• [Problem to solve]: For each line in the data below that has the word "none", copy that line.

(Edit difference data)
• • • •

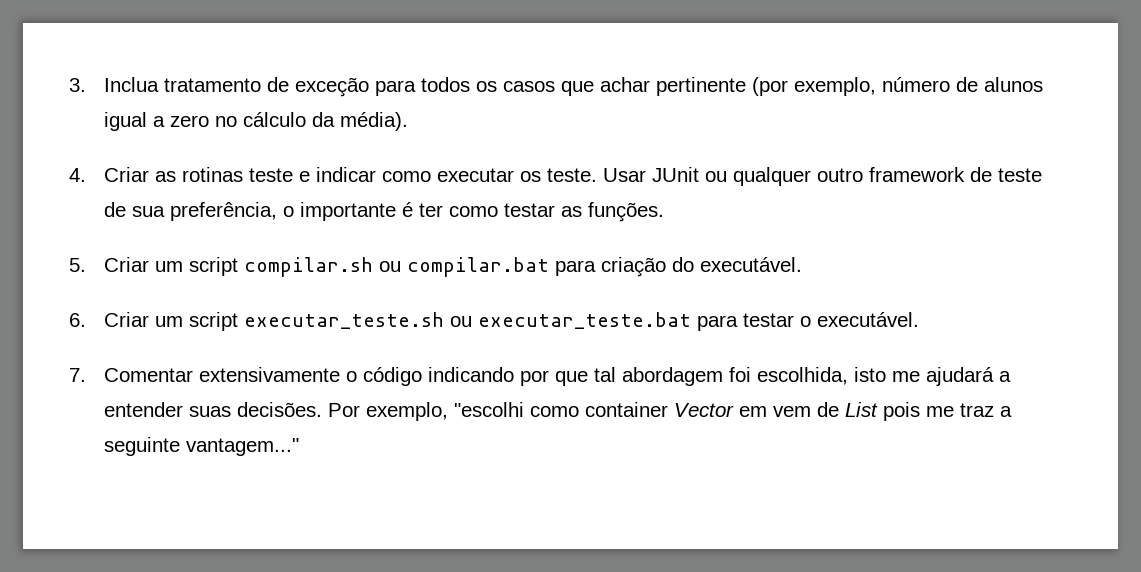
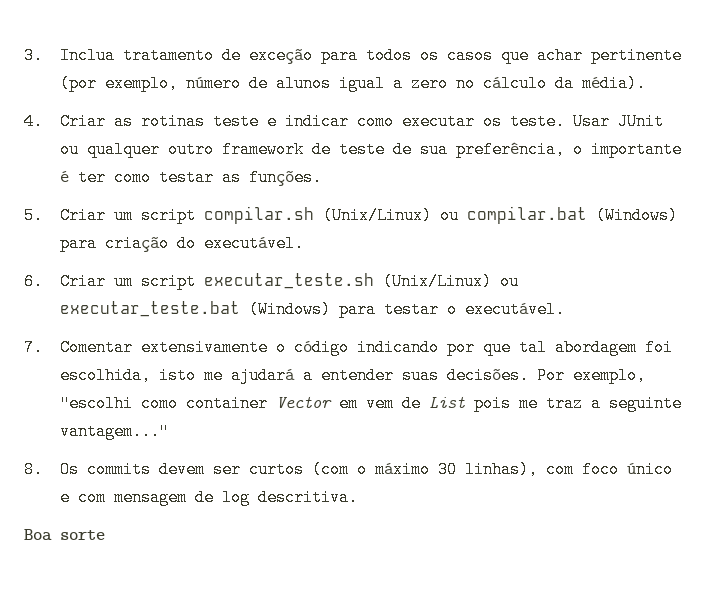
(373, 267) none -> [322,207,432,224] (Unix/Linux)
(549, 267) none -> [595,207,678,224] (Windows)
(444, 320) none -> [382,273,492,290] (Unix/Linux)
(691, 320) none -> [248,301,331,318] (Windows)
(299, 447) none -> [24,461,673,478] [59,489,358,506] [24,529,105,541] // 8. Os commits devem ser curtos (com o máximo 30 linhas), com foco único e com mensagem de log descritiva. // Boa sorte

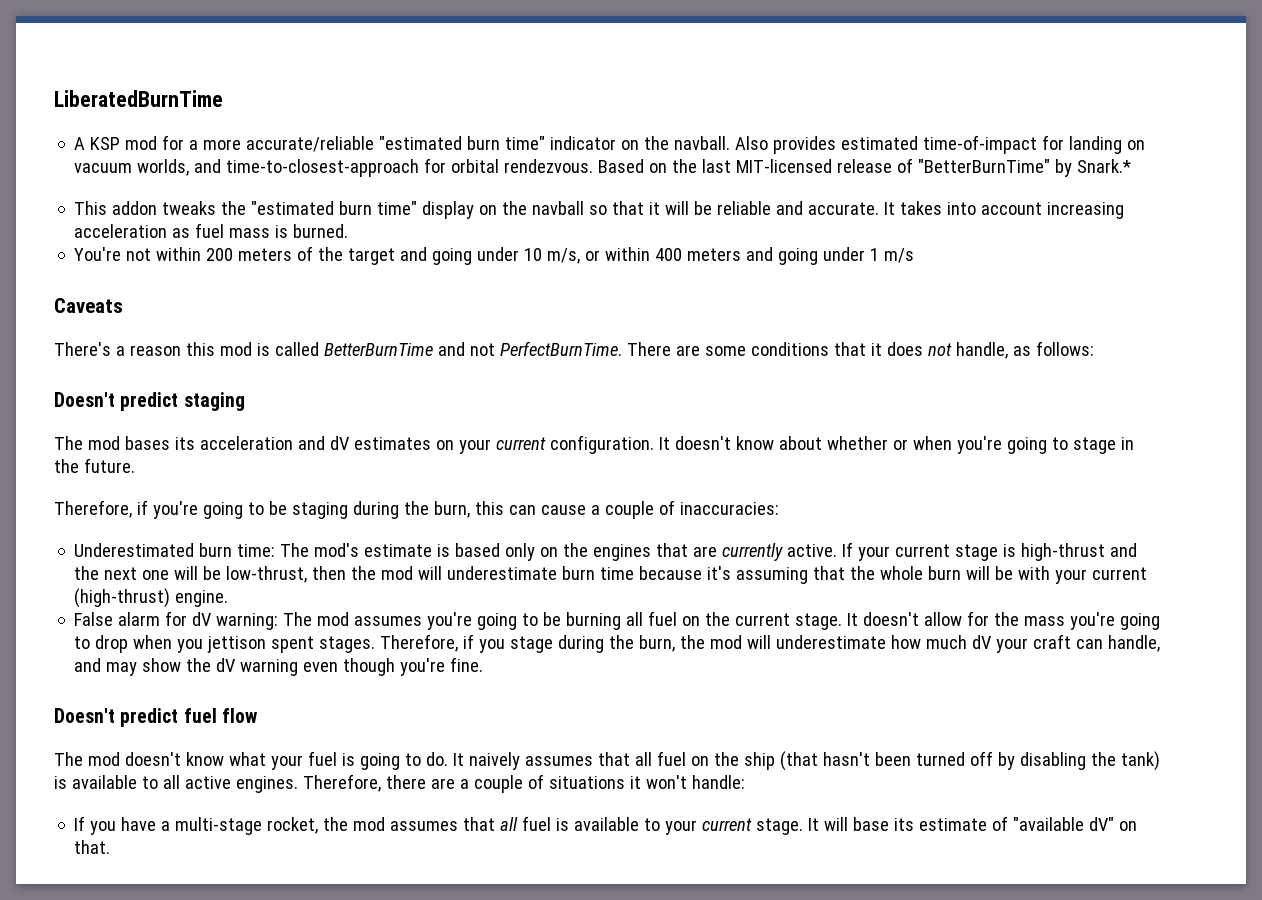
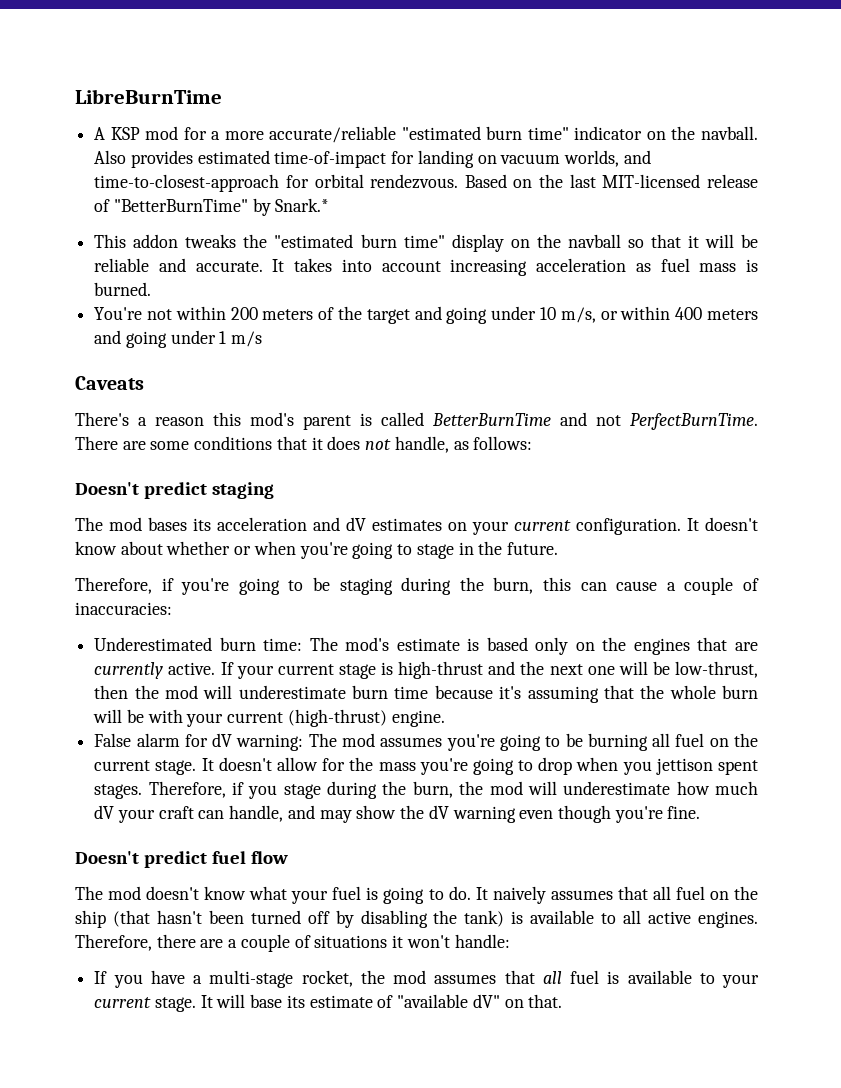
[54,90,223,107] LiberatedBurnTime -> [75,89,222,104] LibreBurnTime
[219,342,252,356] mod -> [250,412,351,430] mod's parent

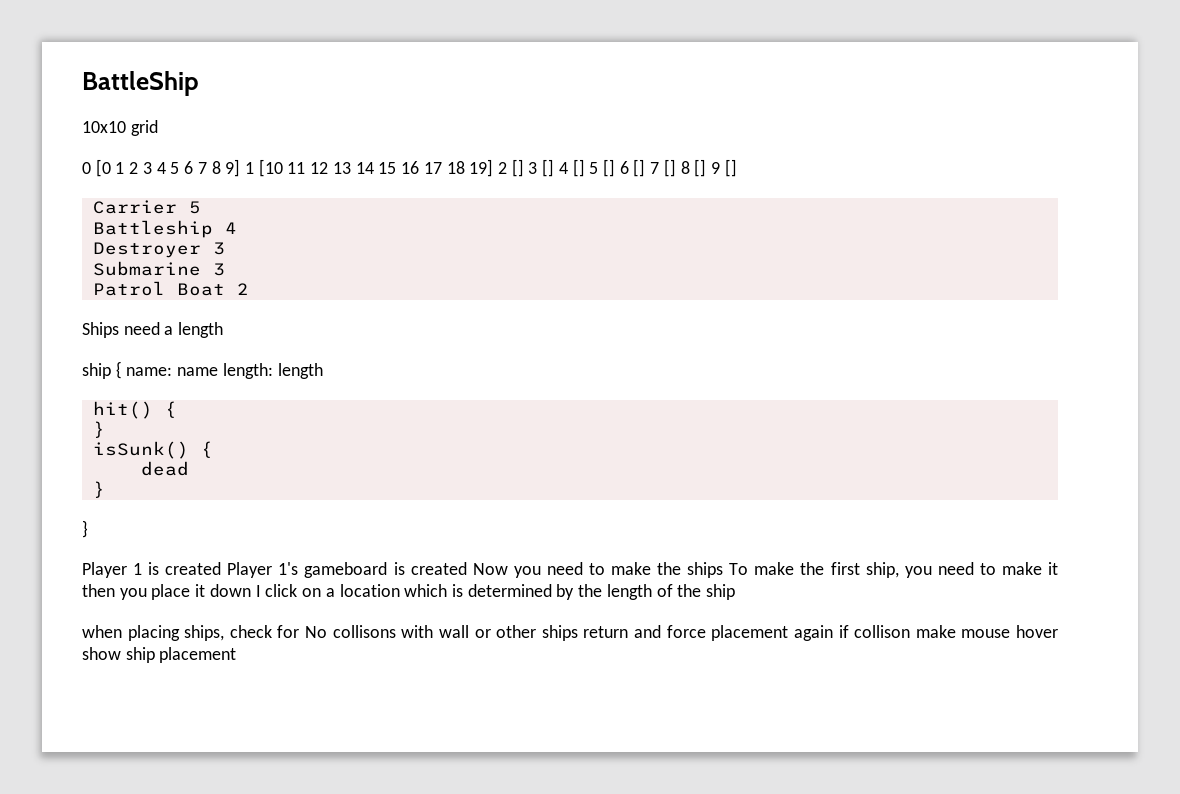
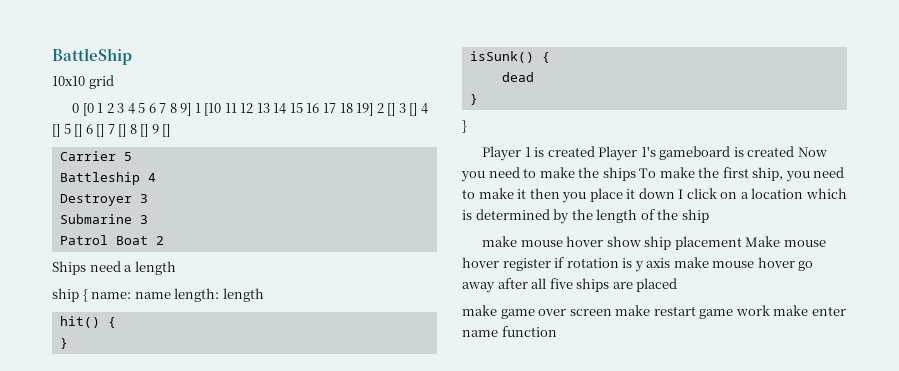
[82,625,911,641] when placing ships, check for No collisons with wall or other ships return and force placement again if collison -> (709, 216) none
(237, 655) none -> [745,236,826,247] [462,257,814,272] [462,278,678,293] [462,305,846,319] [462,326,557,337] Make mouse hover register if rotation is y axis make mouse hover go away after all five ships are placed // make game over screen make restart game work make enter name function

• • • •

• [Exercise solution]:
(373, 267) none -> [322,207,432,224] (Unix/Linux)
(549, 267) none -> [595,207,678,224] (Windows)
(444, 320) none -> [382,273,492,290] (Unix/Linux)
(691, 320) none -> [248,301,331,318] (Windows)
(299, 447) none -> [24,461,673,478] [59,489,358,506] [24,529,105,541] // 8. Os commits devem ser curtos (com o máximo 30 linhas), com foco único e com mensagem de log descritiva. // Boa sorte
[82,625,911,641] when placing ships, check for No collisons with wall or other ships return and force placement again if collison -> (709, 216) none
(237, 655) none -> [745,236,826,247] [462,257,814,272] [462,278,678,293] [462,305,846,319] [462,326,557,337] Make mouse hover register if rotation is y axis make mouse hover go away after all five ships are placed // make game over screen make restart game work make enter name function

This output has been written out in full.